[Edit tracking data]
========
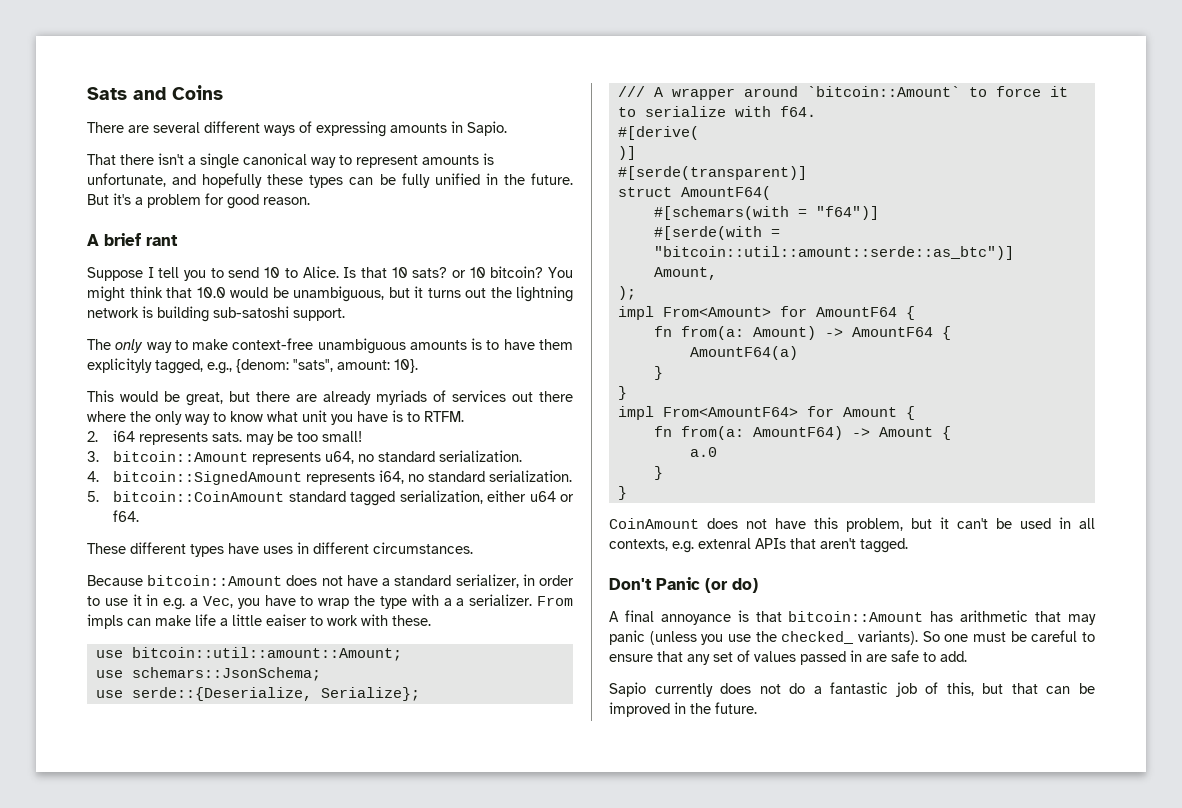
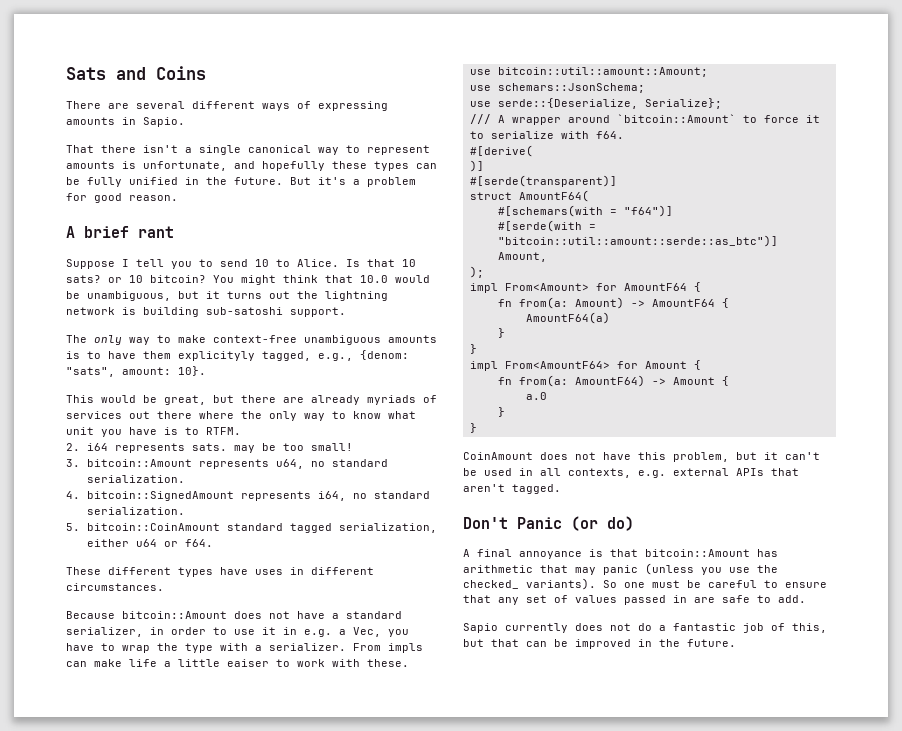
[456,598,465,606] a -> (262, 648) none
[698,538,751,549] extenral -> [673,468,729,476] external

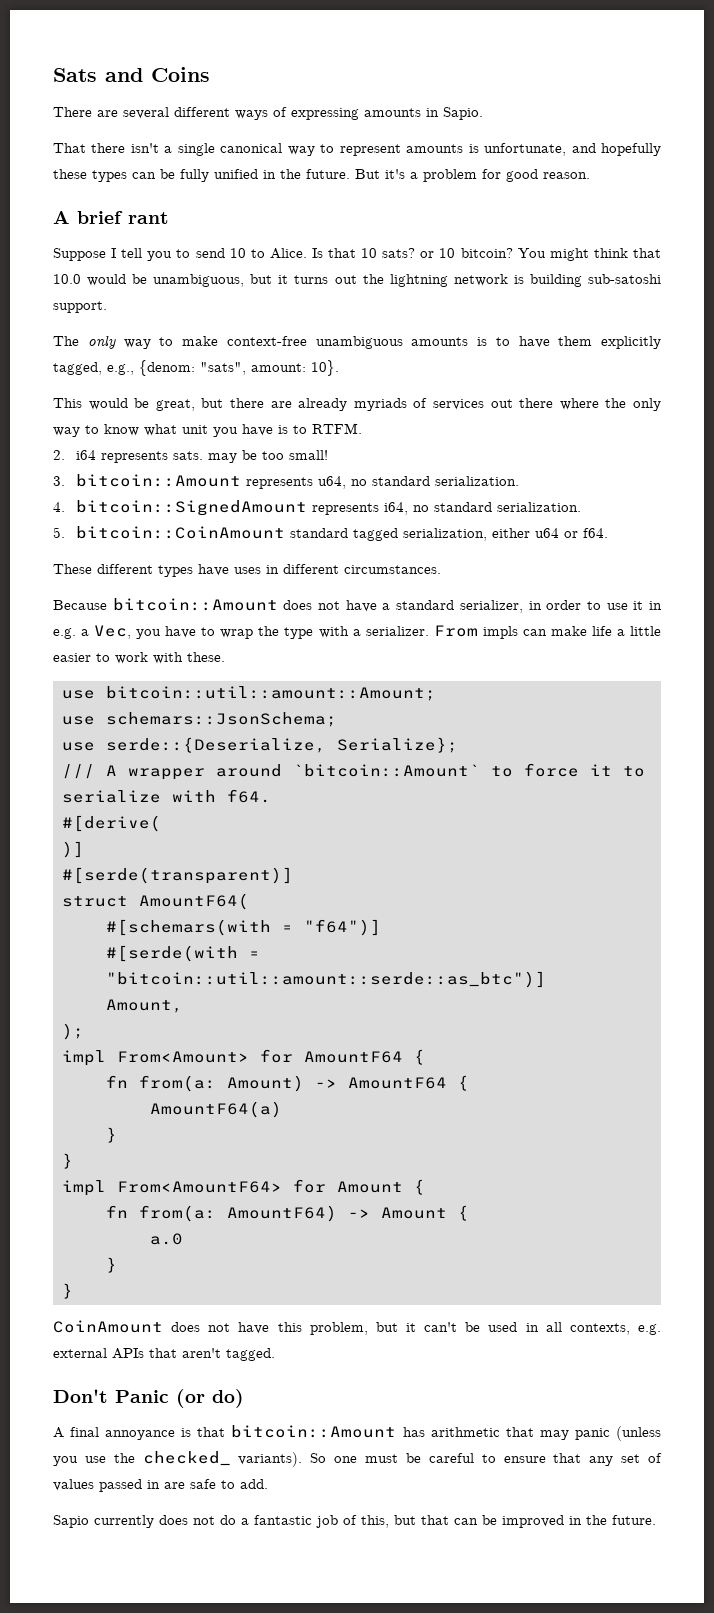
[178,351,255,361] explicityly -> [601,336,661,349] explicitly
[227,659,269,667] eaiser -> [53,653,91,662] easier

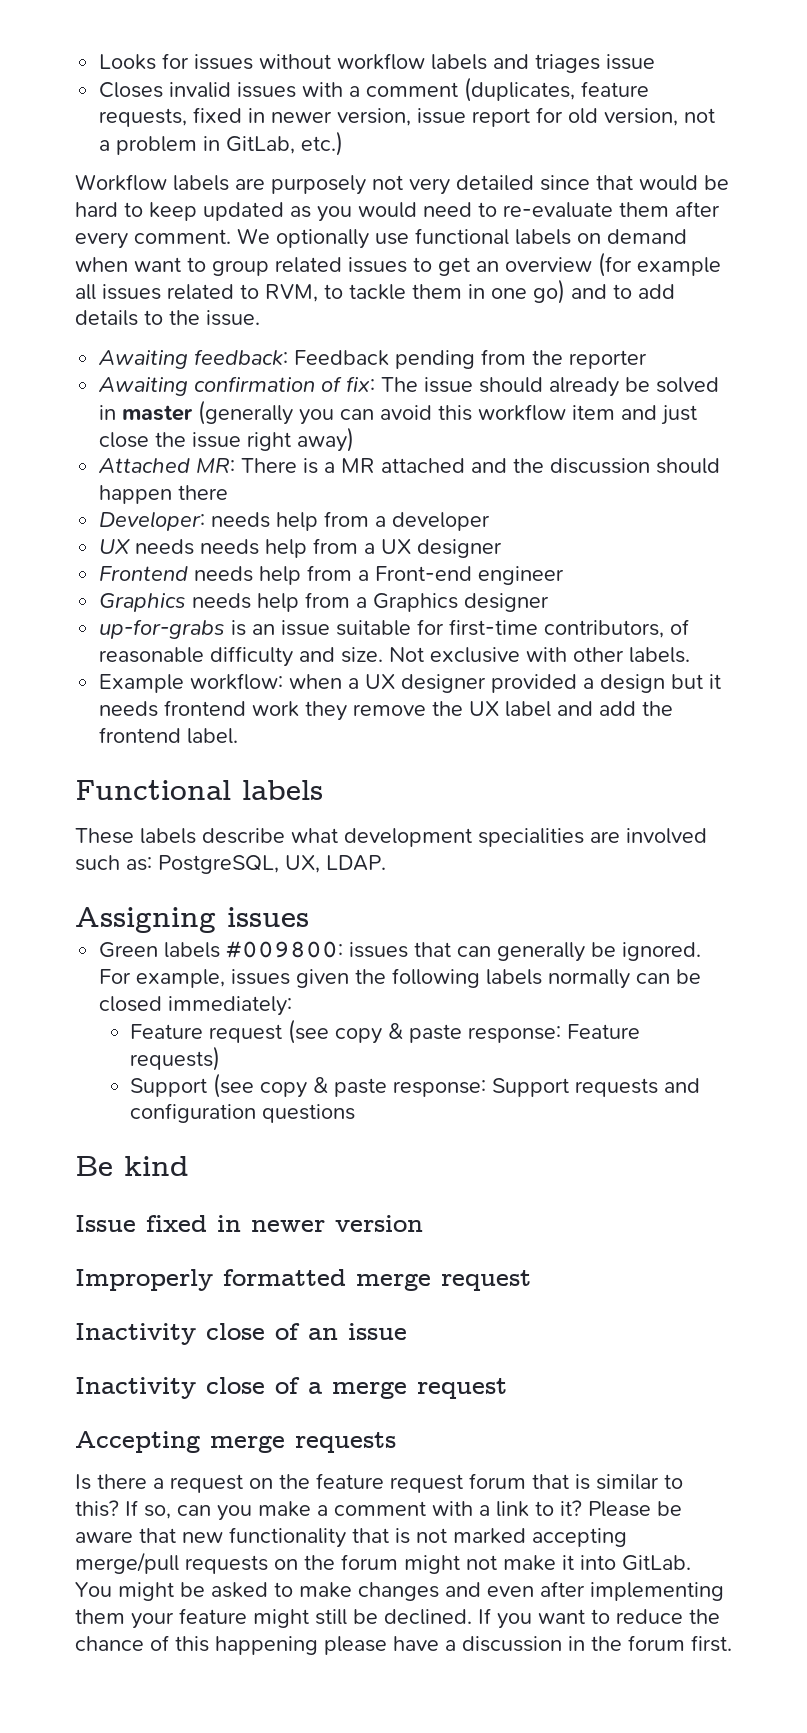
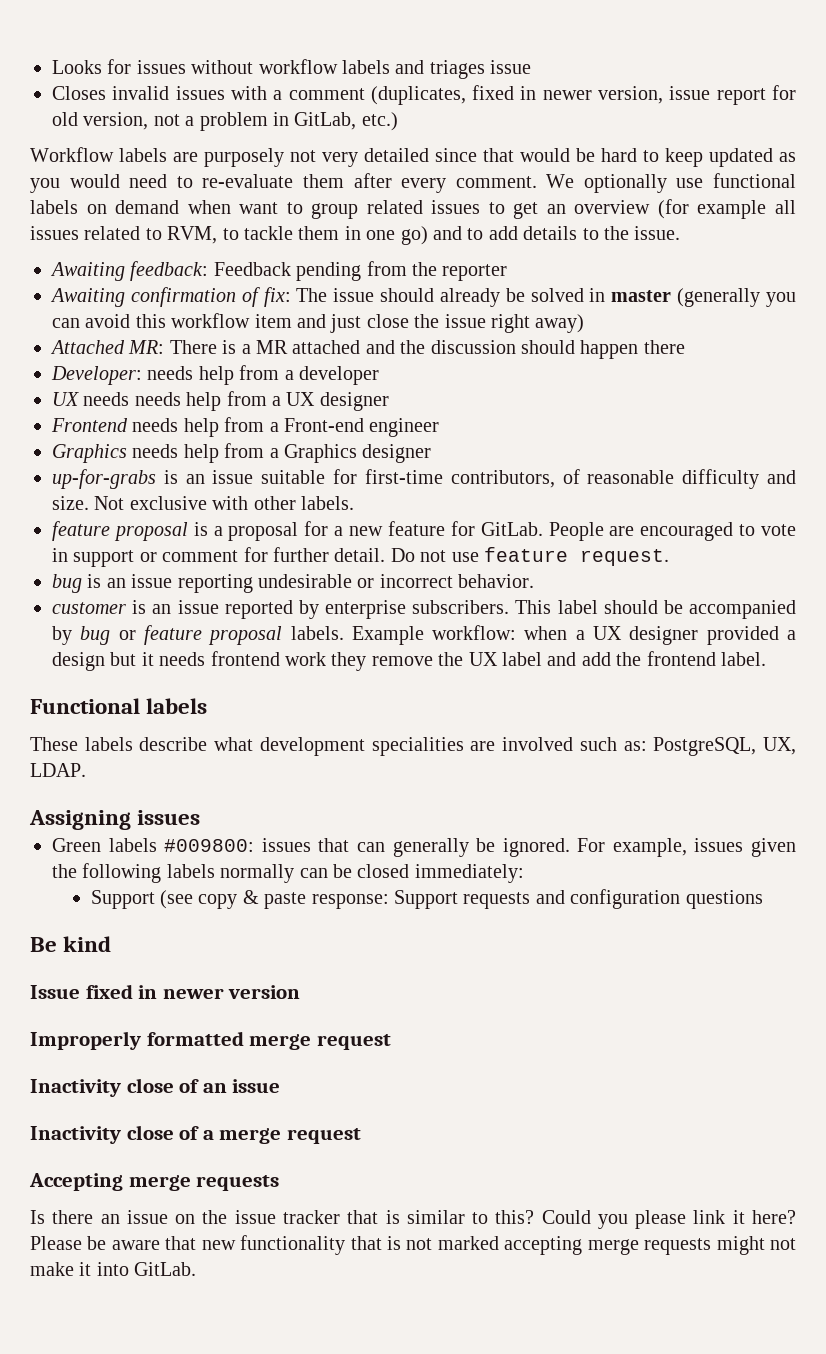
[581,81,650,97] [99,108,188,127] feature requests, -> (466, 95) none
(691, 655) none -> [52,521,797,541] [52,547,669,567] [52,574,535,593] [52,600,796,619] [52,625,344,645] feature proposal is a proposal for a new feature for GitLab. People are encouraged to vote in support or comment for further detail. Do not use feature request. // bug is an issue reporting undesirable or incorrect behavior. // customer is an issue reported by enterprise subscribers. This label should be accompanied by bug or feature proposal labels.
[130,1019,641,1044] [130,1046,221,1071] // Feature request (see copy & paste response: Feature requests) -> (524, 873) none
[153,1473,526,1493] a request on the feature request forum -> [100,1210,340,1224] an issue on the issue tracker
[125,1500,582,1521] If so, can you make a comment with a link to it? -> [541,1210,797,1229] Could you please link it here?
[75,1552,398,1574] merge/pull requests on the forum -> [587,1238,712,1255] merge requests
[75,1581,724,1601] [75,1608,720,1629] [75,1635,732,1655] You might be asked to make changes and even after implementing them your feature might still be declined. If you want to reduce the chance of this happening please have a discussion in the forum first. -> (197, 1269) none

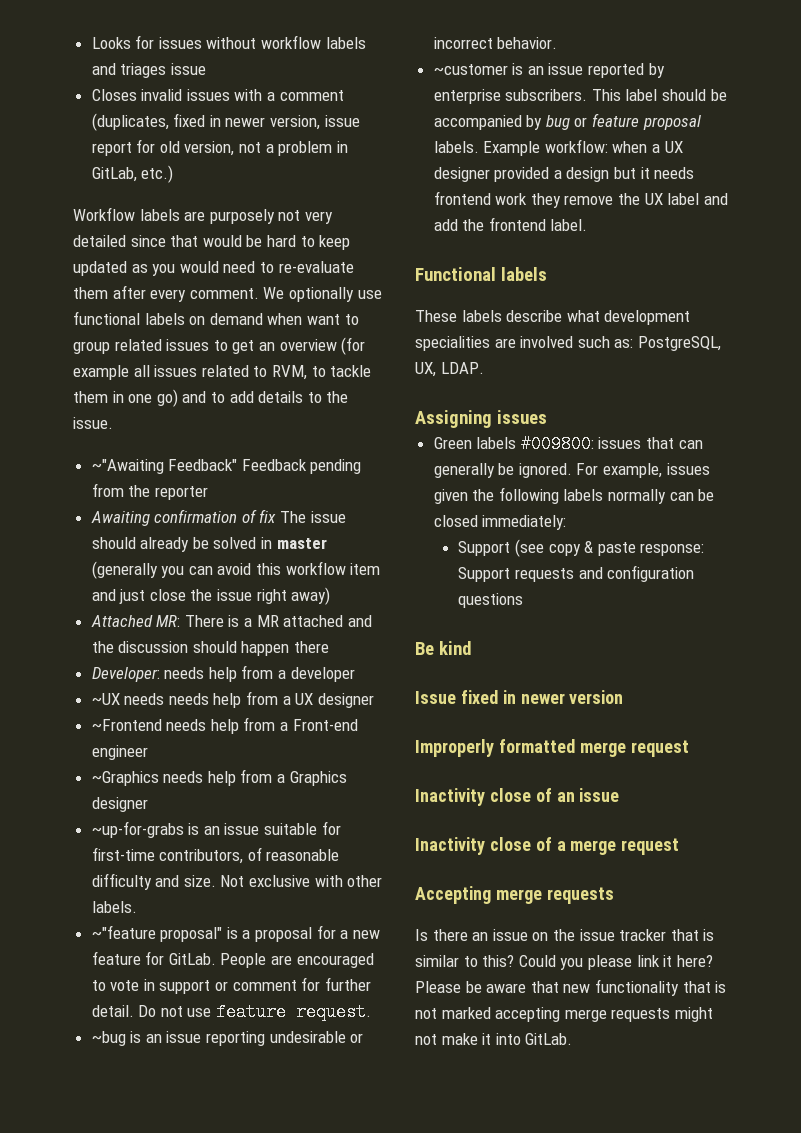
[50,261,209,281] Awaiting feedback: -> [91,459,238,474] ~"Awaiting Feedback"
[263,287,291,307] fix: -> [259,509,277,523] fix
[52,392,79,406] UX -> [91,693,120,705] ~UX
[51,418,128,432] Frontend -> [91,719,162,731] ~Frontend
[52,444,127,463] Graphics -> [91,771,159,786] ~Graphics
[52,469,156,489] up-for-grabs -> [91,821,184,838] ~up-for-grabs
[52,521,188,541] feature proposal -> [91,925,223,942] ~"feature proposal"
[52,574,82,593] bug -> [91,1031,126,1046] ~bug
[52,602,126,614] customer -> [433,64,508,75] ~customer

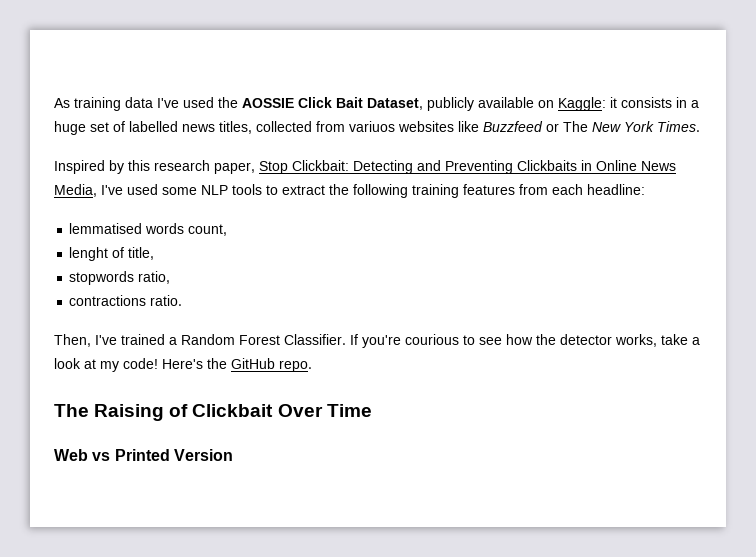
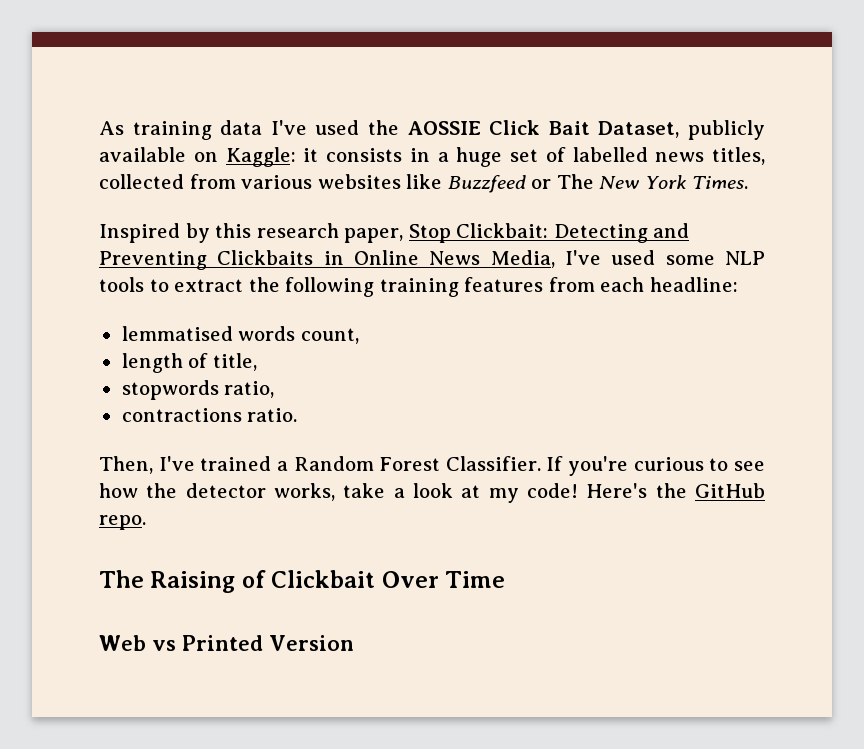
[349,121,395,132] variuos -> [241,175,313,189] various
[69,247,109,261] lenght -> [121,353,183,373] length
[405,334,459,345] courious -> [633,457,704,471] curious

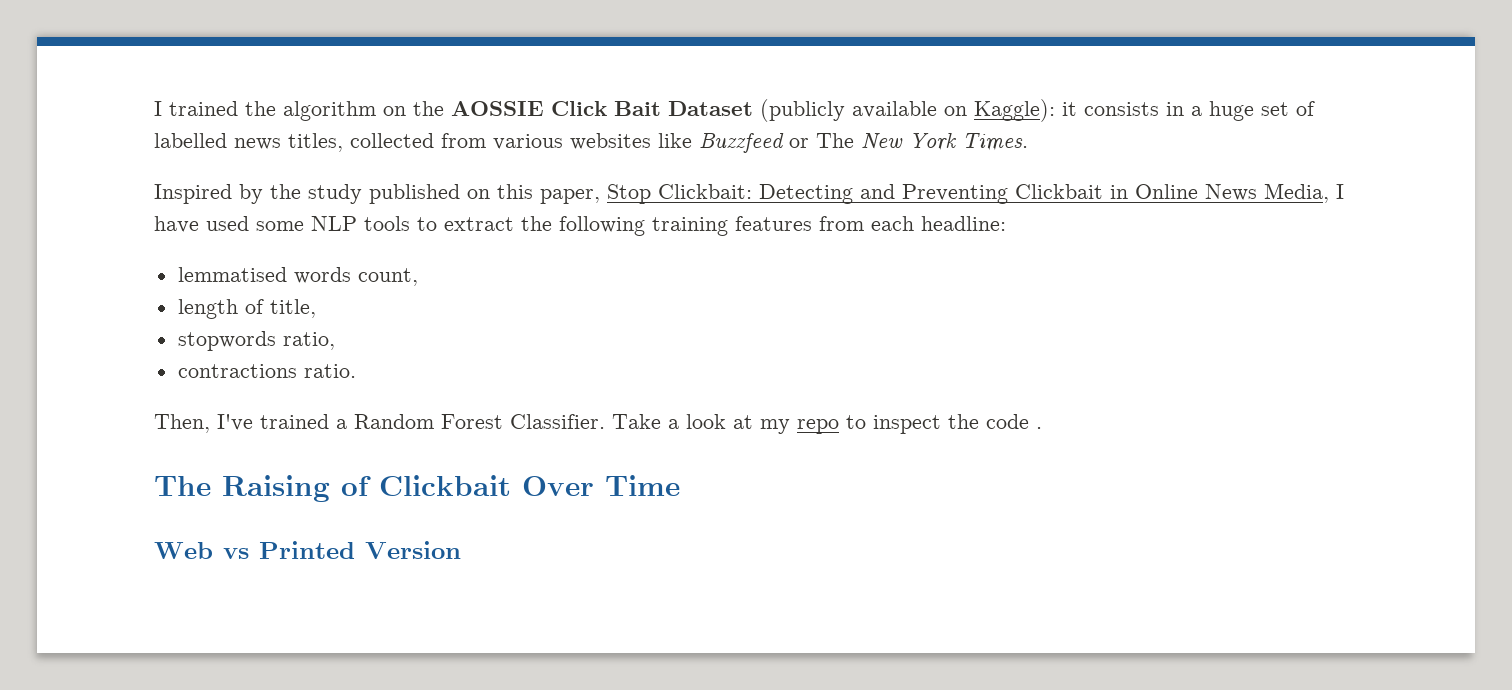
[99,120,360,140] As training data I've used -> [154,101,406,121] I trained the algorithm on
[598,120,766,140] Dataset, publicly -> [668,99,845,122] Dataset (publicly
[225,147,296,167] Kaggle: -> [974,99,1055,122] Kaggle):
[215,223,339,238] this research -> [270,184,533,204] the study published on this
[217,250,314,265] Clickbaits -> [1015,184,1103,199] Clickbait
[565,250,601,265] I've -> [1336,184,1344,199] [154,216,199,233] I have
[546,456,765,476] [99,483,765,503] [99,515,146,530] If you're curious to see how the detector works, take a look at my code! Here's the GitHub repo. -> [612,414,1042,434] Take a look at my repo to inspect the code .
========
[Work instructions] When an image appears in the data, skip it and output the rest exactly.

[Exercise output]
[456,598,465,606] a -> (262, 648) none
[698,538,751,549] extenral -> [673,468,729,476] external

[178,351,255,361] explicityly -> [601,336,661,349] explicitly
[227,659,269,667] eaiser -> [53,653,91,662] easier

[581,81,650,97] [99,108,188,127] feature requests, -> (466, 95) none
(691, 655) none -> [52,521,797,541] [52,547,669,567] [52,574,535,593] [52,600,796,619] [52,625,344,645] feature proposal is a proposal for a new feature for GitLab. People are encouraged to vote in support or comment for further detail. Do not use feature request. // bug is an issue reporting undesirable or incorrect behavior. // customer is an issue reported by enterprise subscribers. This label should be accompanied by bug or feature proposal labels.
[130,1019,641,1044] [130,1046,221,1071] // Feature request (see copy & paste response: Feature requests) -> (524, 873) none
[153,1473,526,1493] a request on the feature request forum -> [100,1210,340,1224] an issue on the issue tracker
[125,1500,582,1521] If so, can you make a comment with a link to it? -> [541,1210,797,1229] Could you please link it here?
[75,1552,398,1574] merge/pull requests on the forum -> [587,1238,712,1255] merge requests
[75,1581,724,1601] [75,1608,720,1629] [75,1635,732,1655] You might be asked to make changes and even after implementing them your feature might still be declined. If you want to reduce the chance of this happening please have a discussion in the forum first. -> (197, 1269) none

[50,261,209,281] Awaiting feedback: -> [91,459,238,474] ~"Awaiting Feedback"
[263,287,291,307] fix: -> [259,509,277,523] fix
[52,392,79,406] UX -> [91,693,120,705] ~UX
[51,418,128,432] Frontend -> [91,719,162,731] ~Frontend
[52,444,127,463] Graphics -> [91,771,159,786] ~Graphics
[52,469,156,489] up-for-grabs -> [91,821,184,838] ~up-for-grabs
[52,521,188,541] feature proposal -> [91,925,223,942] ~"feature proposal"
[52,574,82,593] bug -> [91,1031,126,1046] ~bug
[52,602,126,614] customer -> [433,64,508,75] ~customer

[349,121,395,132] variuos -> [241,175,313,189] various
[69,247,109,261] lenght -> [121,353,183,373] length
[405,334,459,345] courious -> [633,457,704,471] curious

[99,120,360,140] As training data I've used -> [154,101,406,121] I trained the algorithm on
[598,120,766,140] Dataset, publicly -> [668,99,845,122] Dataset (publicly
[225,147,296,167] Kaggle: -> [974,99,1055,122] Kaggle):
[215,223,339,238] this research -> [270,184,533,204] the study published on this
[217,250,314,265] Clickbaits -> [1015,184,1103,199] Clickbait
[565,250,601,265] I've -> [1336,184,1344,199] [154,216,199,233] I have
[546,456,765,476] [99,483,765,503] [99,515,146,530] If you're curious to see how the detector works, take a look at my code! Here's the GitHub repo. -> [612,414,1042,434] Take a look at my repo to inspect the code .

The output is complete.